La blonde accéléra et fonça droit devant sa proie avant de se planter devant.

- Tiens… Bonjour… lâcha gentiment Louise.

- C'est ça oui… Bonjour…

- Bon… Écoutez je suis désolée.

- Vous êtes désolée ? répéta-t-elle dans un rire jaune. Mais on rêve là ! Ça vous a pas suffi de gâcher sa vie y a 12 ans ? Fallait revenir remettre votre grain de sel ?!

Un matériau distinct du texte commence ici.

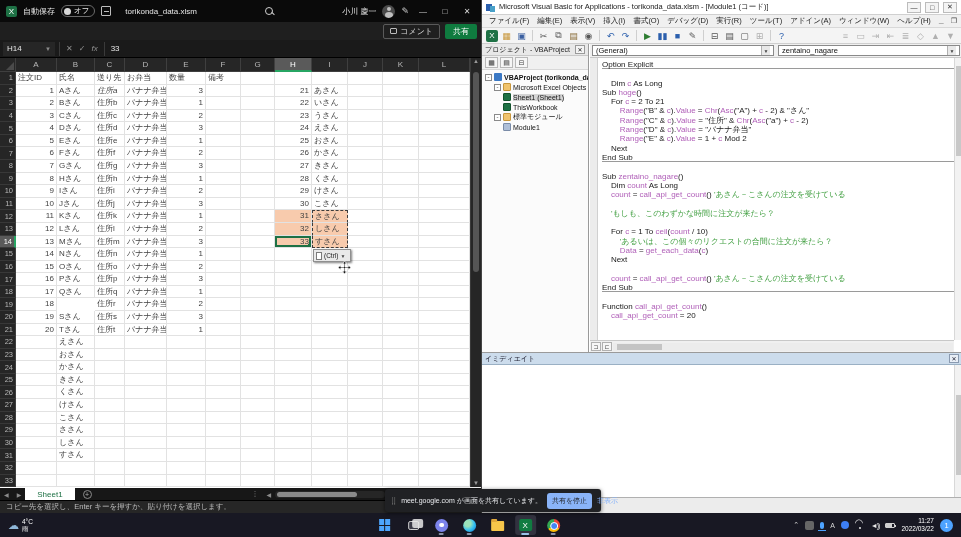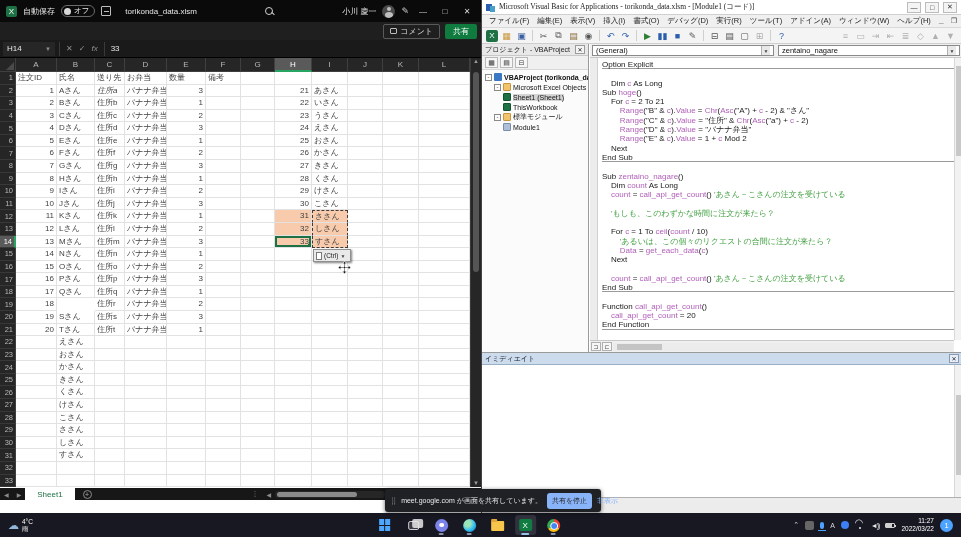--- a/index.html
+++ b/index.html
@@ -763,26 +763,33 @@
       <span class="sheet-nav">▶</span>
       <span class="sheet-tab">Sheet1</span>
       <span class="sheet-add">+</span>
       <span class="sheet-grip">⋮</span>
       <span class="sheet-nav">◀</span>
       <span class="hsb-track">
           <span class="thumb"></span>
         </span>
     </div>
 
+    <div class="xl-status">
+      <span>コピー先を選択し、Enter キーを押すか、貼り付けを選択します。</span>
+      <span class="spacer"></span>
+      <span class="vicon">⊞</span>
+      <span class="vicon">▣</span>
+      <span class="vicon">⊡</span>
+    </div>
   </section>
 
   <section class="vb">
     <div class="vb-title">
       <span class="vb-ico"></span>
-      <span style="overflow:hidden;text-overflow:clip;font-family:Liberation Serif, serif;">Microsoft Visual Basic for Applications - torikonda_data.xlsm - [Module1 (コード)]</span>
+      <span style="overflow:hidden;text-overflow:clip;">Microsoft Visual Basic for Applications - torikonda_data.xlsm - [Module1 (コード)]</span>
       <span class="spacer"></span>
       <span class="vb-wb">—</span>
       <span class="vb-wb">□</span>
       <span class="vb-wb">✕</span>
     </div>
     <div class="vb-menu" id="vb-menu">
         <span class="mi">ファイル(F)</span>
         <span class="mi">編集(E)</span>
         <span class="mi">表示(V)</span>
         <span class="mi">挿入(I)</span>
@@ -909,21 +916,20 @@
             <div class="cl"><span>    For </span><span class="id">c</span><span> = 1 To </span><span class="id">ceil</span><span>(</span><span class="id">count</span><span> / 10)</span></div>
             <div class="cl"><span class="cm">        'あるいは、この個々のリクエストの合間に注文が来たら？</span></div>
             <div class="cl"><span>        </span><span class="id">Data</span><span> = </span><span class="id">get_each_data</span><span>(</span><span class="id">c</span><span>)</span></div>
             <div class="cl"><span>    Next</span></div>
             <div class="cl">&nbsp;</div>
             <div class="cl"><span>    </span><span class="id">count</span><span> = </span><span class="id">call_api_get_count</span><span>() </span><span class="cm">'あさん－こさんの注文を受けている</span></div>
             <div class="cl sep"><span>End Sub</span></div>
             <div class="cl">&nbsp;</div>
             <div class="cl"><span>Function </span><span class="id">call_api_get_count</span><span>()</span></div>
             <div class="cl"><span>    </span><span class="id">call_api_get_count</span><span> = 20</span></div>
-            <div class="cl sep"><span>End Function</span></div>
           </div>
       </div>
       <div class="cvsb">
           <span class="thumb"></span>
         </div>
       <div class="chsb">
         <span class="vbtn">⊐</span>
         <span class="vbtn">⊏</span>
         <span class="track">
             <span class="thumb"></span>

- Oh… Alors déjà on va commencer par se calmer d'accord.

- Se calmer ? s'emporta-t-elle. Et voilà qu'elle tente de me censurer maintenant…

Louise souffla en croisant ses bras sur sa poitrine.

- En même temps j'aurais de quoi me venger après les coups de la dernière fois… la provoqua-t-elle d'un air hautain.

- Et allez… Faites-donc la maligne ! Vous vous croyez au-dessus de tout le monde… Alors que vous avez même pas été capable d'assumer y a douze ans.

- C'est pour ça que j'ai essayé de me rattraper…

- Ah bah ça ! On peut dire que c'est une réussite ! Vous vous êtes tellement bien rattrapé qu'il a disparu de la circulation… Non top ! lâcha-t-elle piquante.

- Mais j'ai jamais demandé à le revoir moi Antoine ! se défendit-elle en s'emportant à son tour. J'étais aussi surprise et aussi perturbée que lui hein.

- Nan mais en tout cas, bien joué. Vous avez bien réussi votre coup !

- Ça fait combien de temps qu'il est parti ?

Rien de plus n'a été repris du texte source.